Pasle choix, les réunions font partie de votre quotidien au travail. Et ce, même si vous avez la furieuse impression d'y perdre votre temps, à tel point que vous vous croisez les doigts à chaque fois pour qu'elle ne dure pas trop longtemps (c'est que vous savez fort bien qu'il vous faudra rester plus tard au bureau la journée même, dans l'espoir de «récupérer le temps perdu»...). Est-ce que je me trompe?

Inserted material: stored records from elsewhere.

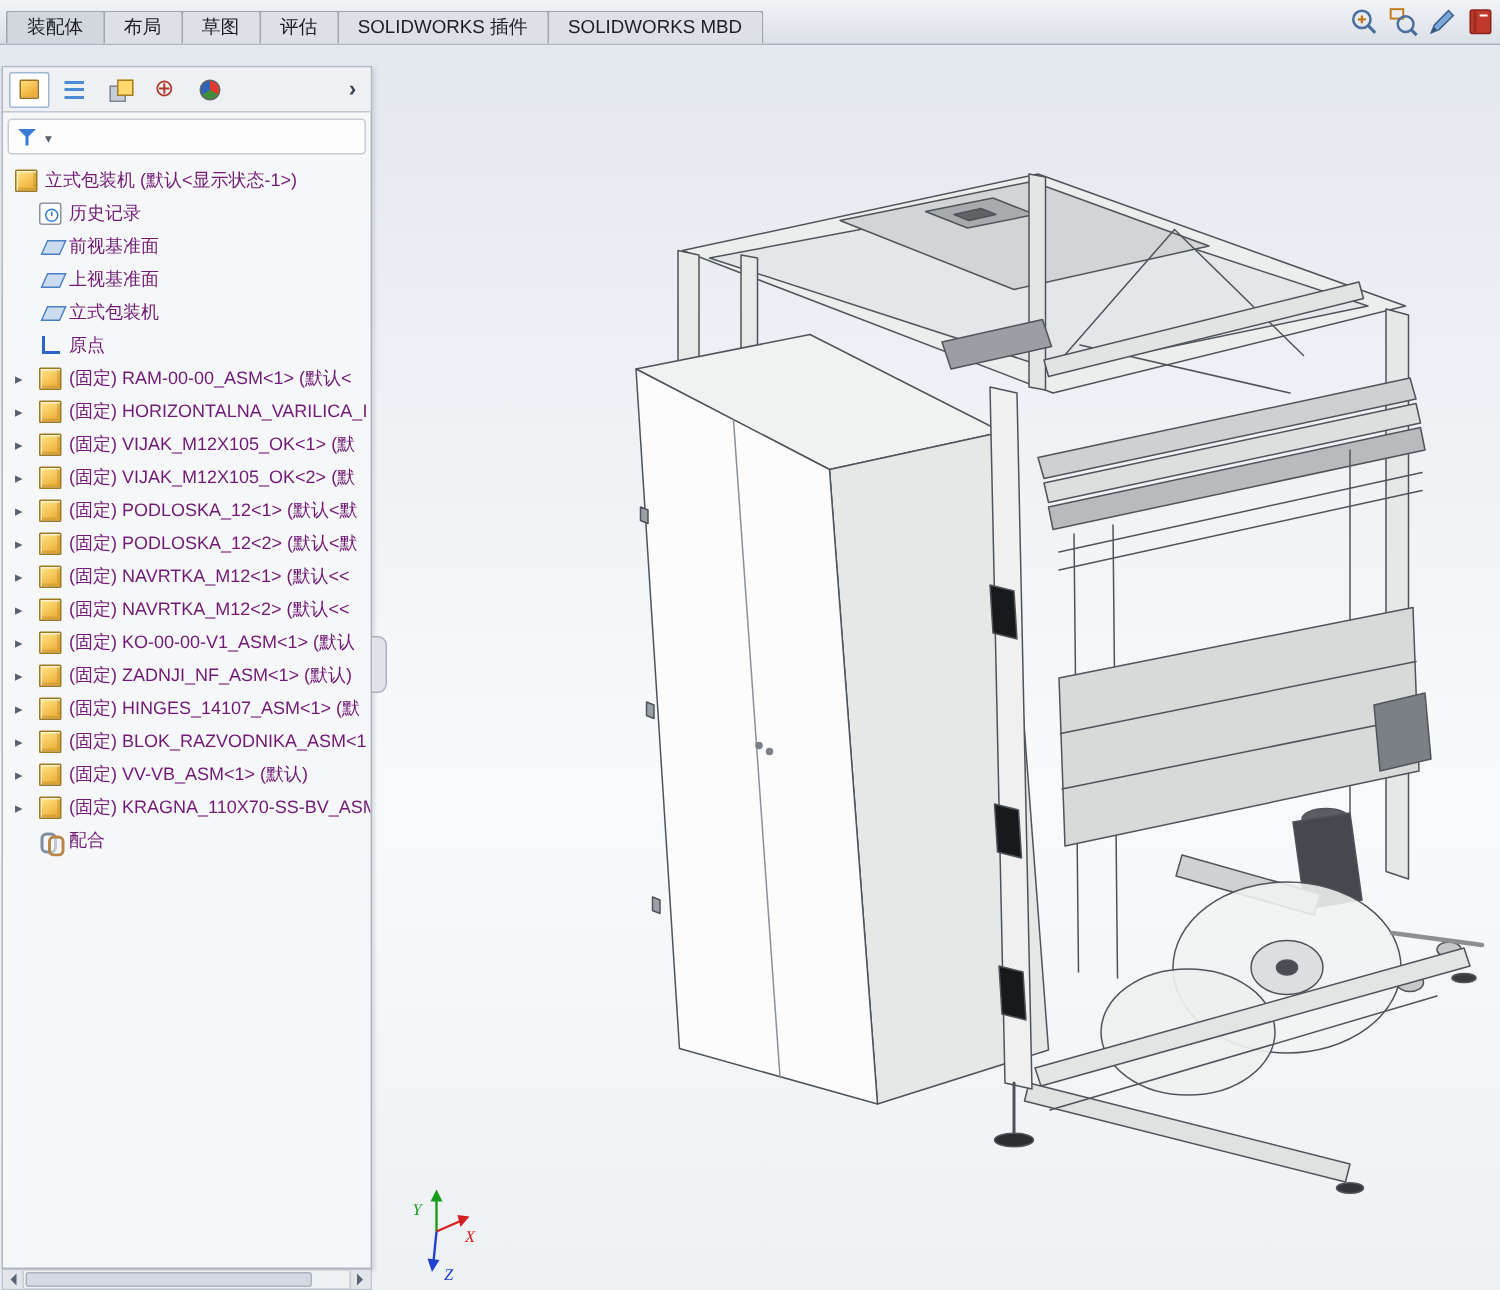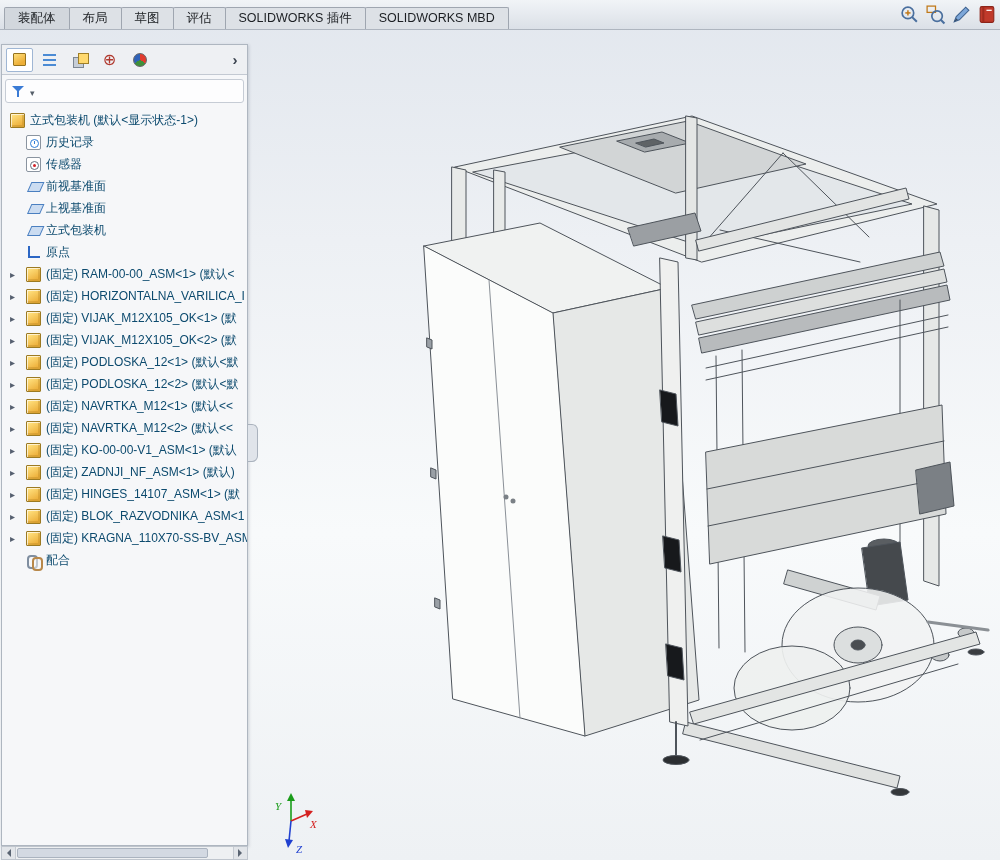--- a/index.html
+++ b/index.html
@@ -62,7 +62,7 @@
 
   .tree { flex:1; overflow:hidden; padding-top:2px; }
   .trow { height:22px; display:flex; align-items:center; padding-left:8px; font-size:12px;
-    color:#0c4a6e; white-space:nowrap; overflow:hidden; cursor:default; }
+    color:#701a75; white-space:nowrap; overflow:hidden; cursor:default; }
   .trow .arrow { flex:none; width:16px; text-align:left; }
   .trow.has-arrow .arrow::before { content:"\25B8"; font-size:10px; color:#566070; }
   .tlabel { overflow:hidden; }

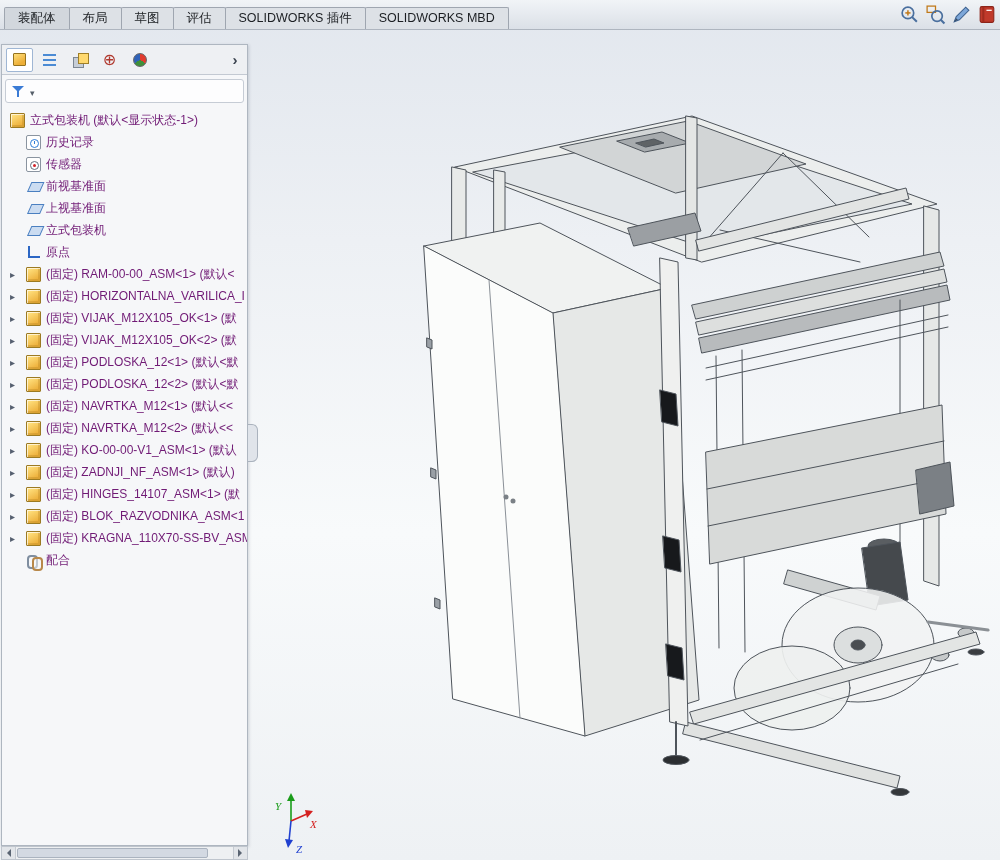--- a/index.html
+++ b/index.html
@@ -299,11 +299,6 @@
             <span class="tlabel">历史记录</span>
           </div>
 
-          <div class="trow child">
-            <span class="arrow"></span>
-            <span class="tree-icon sensors"></span>
-            <span class="tlabel">传感器</span>
-          </div>
 
 
           <div class="trow child">

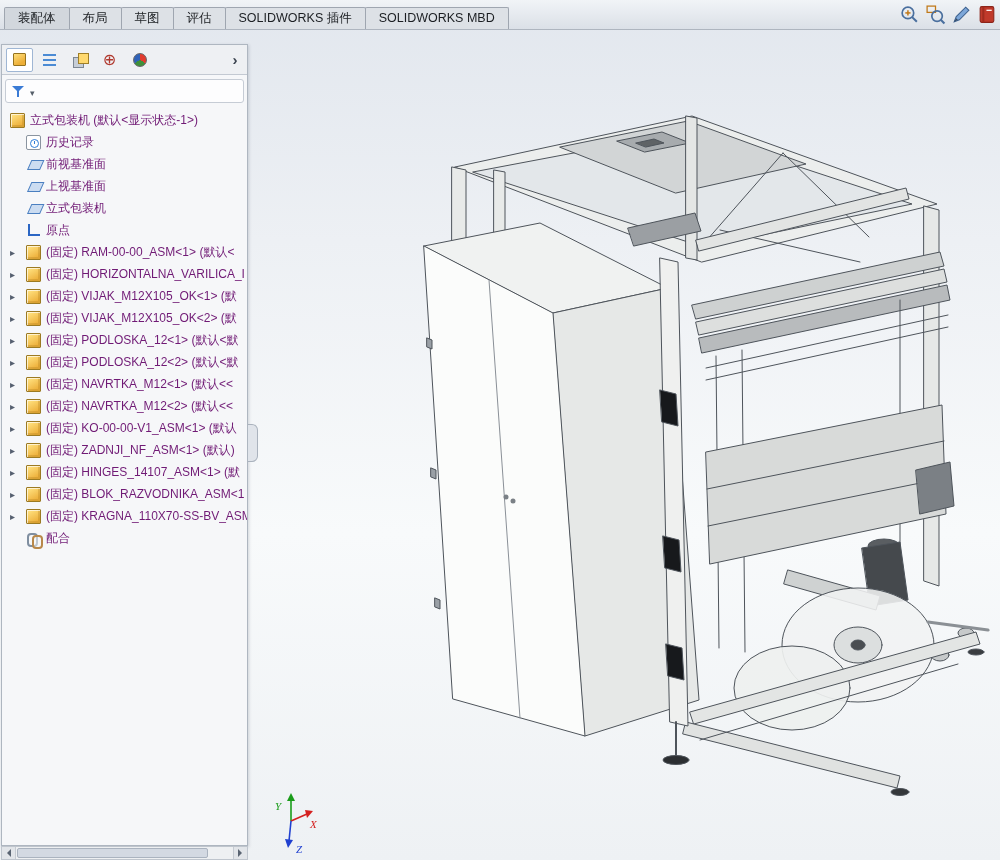--- a/index.html
+++ b/index.html
@@ -398,6 +398,11 @@
             <span class="tlabel">(固定) BLOK_RAZVODNIKA_ASM&lt;1</span>
           </div>
 
+          <div class="trow child has-arrow">
+            <span class="arrow"></span>
+            <span class="tree-icon assembly"></span>
+            <span class="tlabel">(固定) VV-VB_ASM&lt;1&gt; (默认)</span>
+          </div>
 
           <div class="trow child has-arrow">
             <span class="arrow"></span>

Bon. Maintenant, il convient de voir comment vous pourriez corriger le tir. Gagneriez-vous à aller à moins de réunions que d'habitude? À les écourter? Ou encore, à changer votre propre attitude lors des réunions barbantes, histoire de les rendre enfin intéressantes? Hum... Comment savoir?

 

Eh bien, j'ai une bonne nouvelle pour vous, aujourd'hui. Une excellente nouvelle, même. C'est que j'ai mis la main sur une véritable pépite, une étude datant de 1992 qui dévoilait les trucs pratiques les plus efficaces pour, d'une part, atteindre le but visé par la réunion en question, et d'autre part, permettre à chacun des participants d'en ressortir satisfait. Cette étude était intitulée Impact of meeting procedures on meeting effectiveness et avait été signée par : Glenn Littlepage, professeur de psychologie à l'Université d'État du Middle Tennessee à Murfreesboro (États-Unis), assisté de l'une de ses étudiantes de l'époque, Carol Nixon. Regardons ça ensemble.

 

Les deux chercheurs américains ont interrogé en profondeur 67 salariés oeuvrant dans toutes sortes de secteurs d'activités (manufacture, ingénierie, etc.), en s'intéressant surtout aux procédures en vigueur dès lors qu'il s'agit de tenir une réunion de travail ainsi qu'aux résultats obtenus, en général, à l'issue de chacune d'elles.

 

Après analyse des réponses données, ils ont mis au jour le fait que l'efficacité d'une réunion tenait, en vérité, à la combinaison de quatre facteurs :

 

> Une préparation soignée. Il faut qu'un leader soit désigné. Que celui-ci concocte l'ordre du jour. Qu'il prenne soin de convoquer les bonnes personnes, tout en veillant à ce qu'il n'y ait pas trop de monde assis en même temps autour de la table (l'idéal est, en général, qu'il n'y ait pas plus de huit personnes). Et qu'il demande à chacun d'eux d'effectuer les travaux préparatoires nécessaires, puis de partager ceux-ci avec tous les autres avant que la réunion n'ait lieu (l'idée n'est pas de lancer l'éventuel débat avant la réunion-même, mais de permettre à chacun de peaufiner ses arguments à l'avance).

 

> Une bonne gestion du temps. Le leader désigné doit agir comme le gardien du temps durant toute la réunion. Il se charge de démarrer la réunion pile à l'heure, sans aucune pitié pour les retardataires (renvoyés en étant invités à se montrer ponctuels la prochaine fois). Il veille à ce que, sauf exception, les interventions de chacun ne dépassent pas trois minutes. Il s'assure que la réunion se termine bel et bien à l'heure prévue, en prenant soin de consacrer les cinq dernières minutes à la récapitulation de ce qui a été dit et décidé durant la réunion.

 

> Un focus constant sur l'objectif visé. Le leader doit, de surcroît, rester vigilant quant à tout ce qui est dit durant la réunion : si jamais quelqu'un s'aventure en-dehors de l'ordre du jour, il lui faut immédiatement intervenir pour remettre la discussion sur les bons rails. Il lui faut considérer que le temps de chacun est précieux, à tel point que toute diversion ou digression est une véritable nuisance. C'est que la réunion entendre atteindre un but précis et il est vital de l'atteindre dans le temps imparti. D'ailleurs, un bon moyen d'éviter tout dérapage consiste à répéter, dès le tout début de la réunion, l'objectif visé et de demander la confirmation orale de chaque participant que cela lui convient bel et bien.

 

> Une communication franche et ouverte. Intègre et impartial, le leader doit considérer qu'il est bon que toute idée constructive soit émise, et non pas jugée d'emblée, voire censurée d'office. Chacun doit, donc, se sentir bien à l'aise de partager avec les autres les idées qui lui viennent en tête, à partir du moment où il est convaincu qu'elles le méritent – sans craindre, par exemple, de représailles de la part du boss dont il vient de tacler l'idée phare. La règle est dès lors que les autres devront rebondir sur l'idée émise non pas – comme nous le faisons presque toujours – par un «oui, mais...» (qui vise à casser l'idée en question), mais par un «oui, et...» (qui force à aller plus loin dans la réflexion commune).